Keep in mind that the bulk of the impact will take place when the review is fresh and at the top. As soon as you are able to secure new and better reviews, the transactional impact of the negative review will be greatly minimized.

Leveraging the ROI of Your Reputation Management Strategy

Use Increased Revenues for Expanded Marketing Efforts: Allocate a portion of the additional revenues that can be directly attributed to reputation management and monitoring to enhanced or paid efforts in the reputation management arena. Consider boosting your profile on the sites that you have identified to be the best channels for customer acquisition, to get the best bang for your buck.

Use Increased Revenues to Deal with Operational Areas of Opportunity: Through the business intelligence acquired via reviews, you will have specific knowledge, as perceived by your customers, of areas that can be improved upon at an operational level. If you are a 4.5-star business and your customers are telling you that you need an updated menu or maybe new linens, then why not direct incremental revenue to giving your customers what they want as a way to strive for a five-star score? This will result in more and better business and the flexibility to adjust your pricing models accordingly.
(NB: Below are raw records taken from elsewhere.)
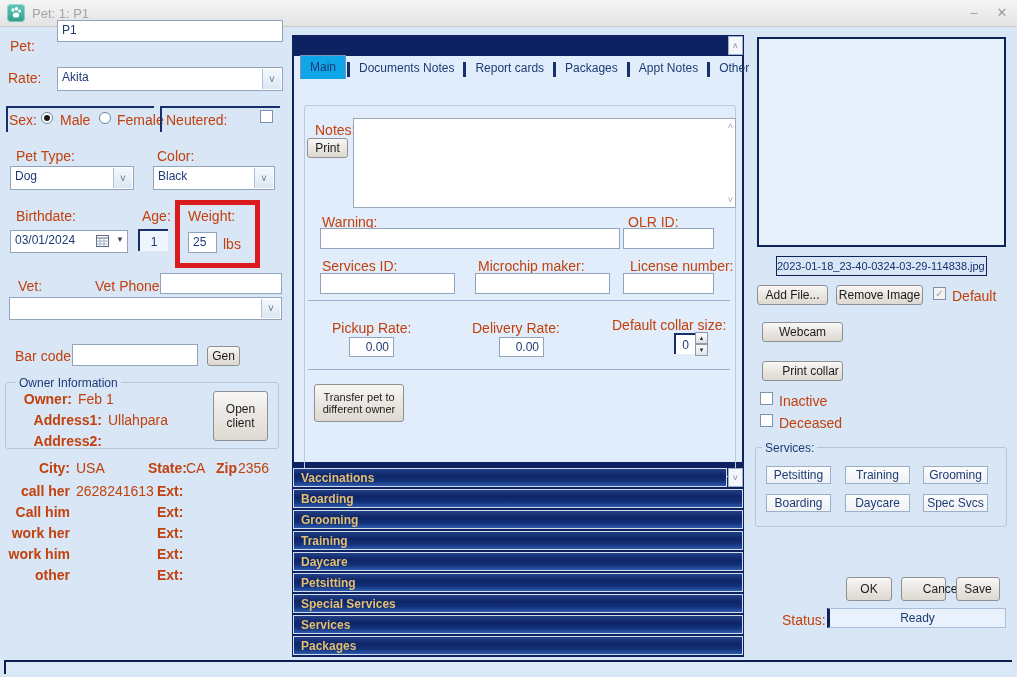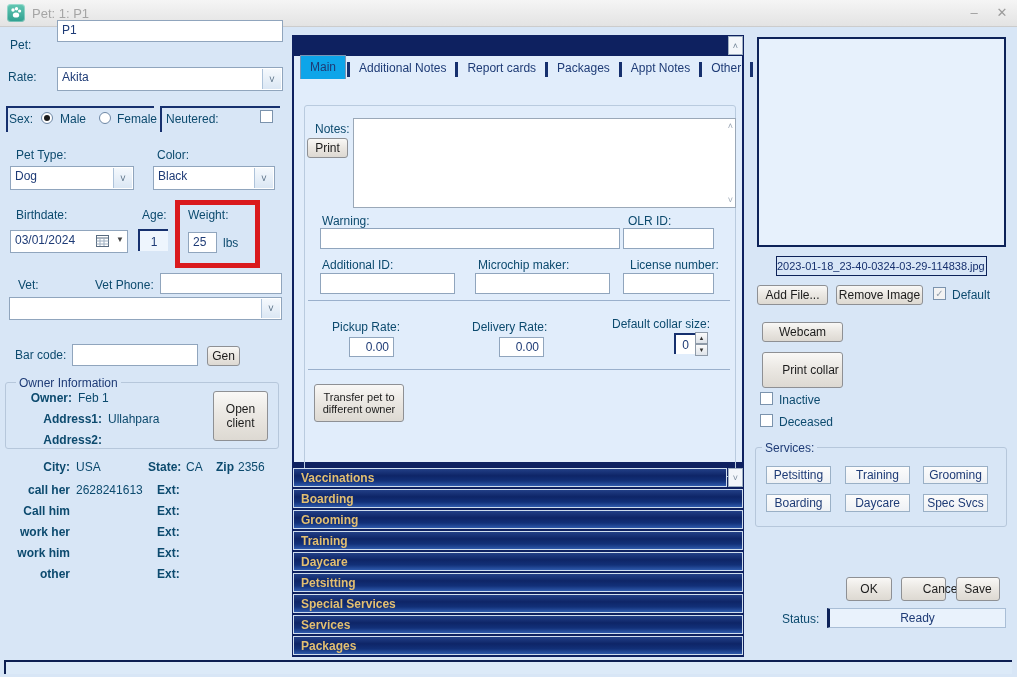"Pet:" .lbl { color: #0c4a6e -> #c2410c; font-size: 12px -> 14px }
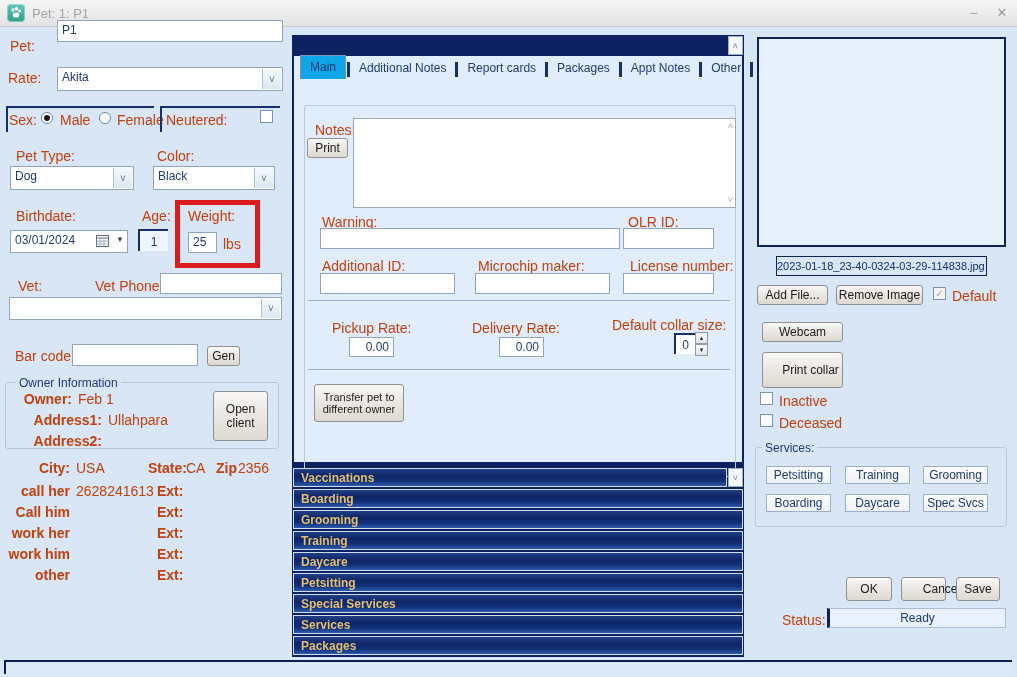"Additional Notes" div.tab { text: Additional -> Documents }
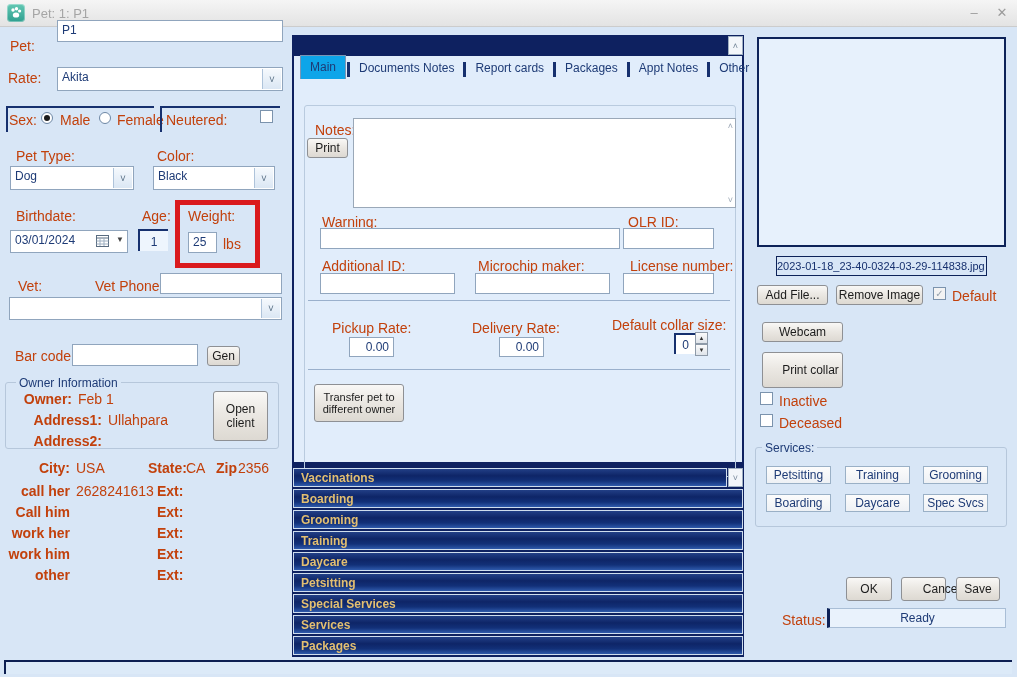"Additional ID:" div.lbl { text: Additional -> Services }
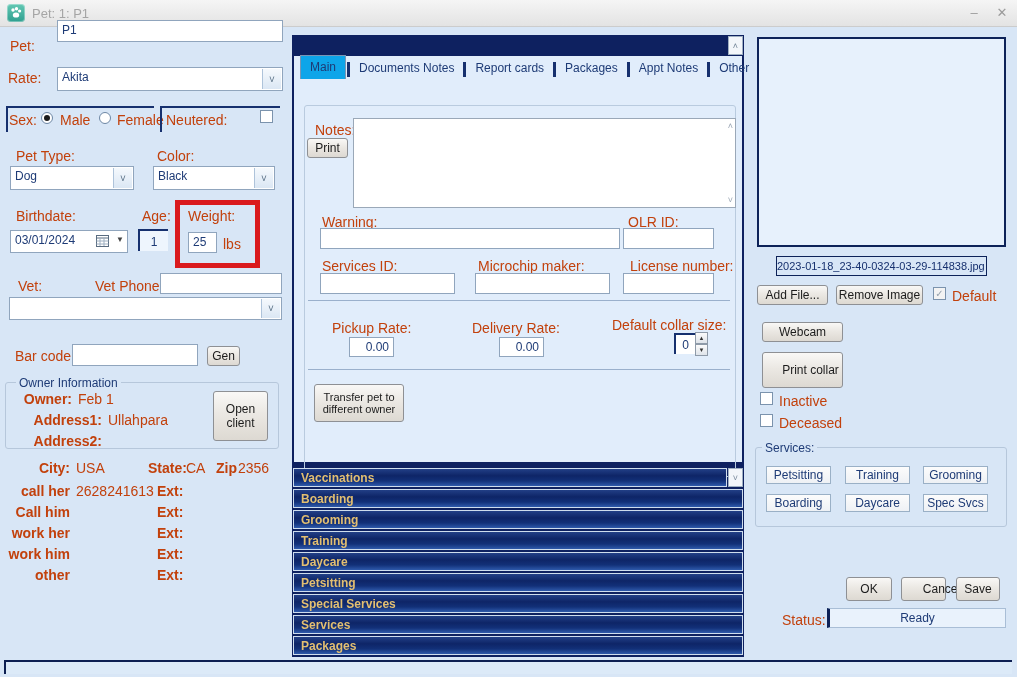"Print collar" div.btn { height: 36px -> 20px; top: 352px -> 361px }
Tracking your ROI for review and reputation management is a smart decision that will give you the confidence to make your next moves and deliver even better online engagement and offline experiences.

Crystal Shuller

Crystal is the Director of Customer Happiness for ReviewTrackers. She's known around the office for E-mails that make everyone smile, and she has a bag of tricks and tips to help businesses solve their problems and delight their customers.

Discussion

  1. Don

    Even if you don’t see a huge ROI immediately, I think that being able to hear what customers think is worth it. If you take their advice that is. Those companies that you hear about who sue negative reviewers are probably getting very little out of the whole experience.

    Reply
  2. SmallBiz Sue

    The thing is whether you like it or not there are some services on which your reputation could be developing even without your knowing it. Generally, if you are there to watch over the reviews as they come in you’ll have a better reputation.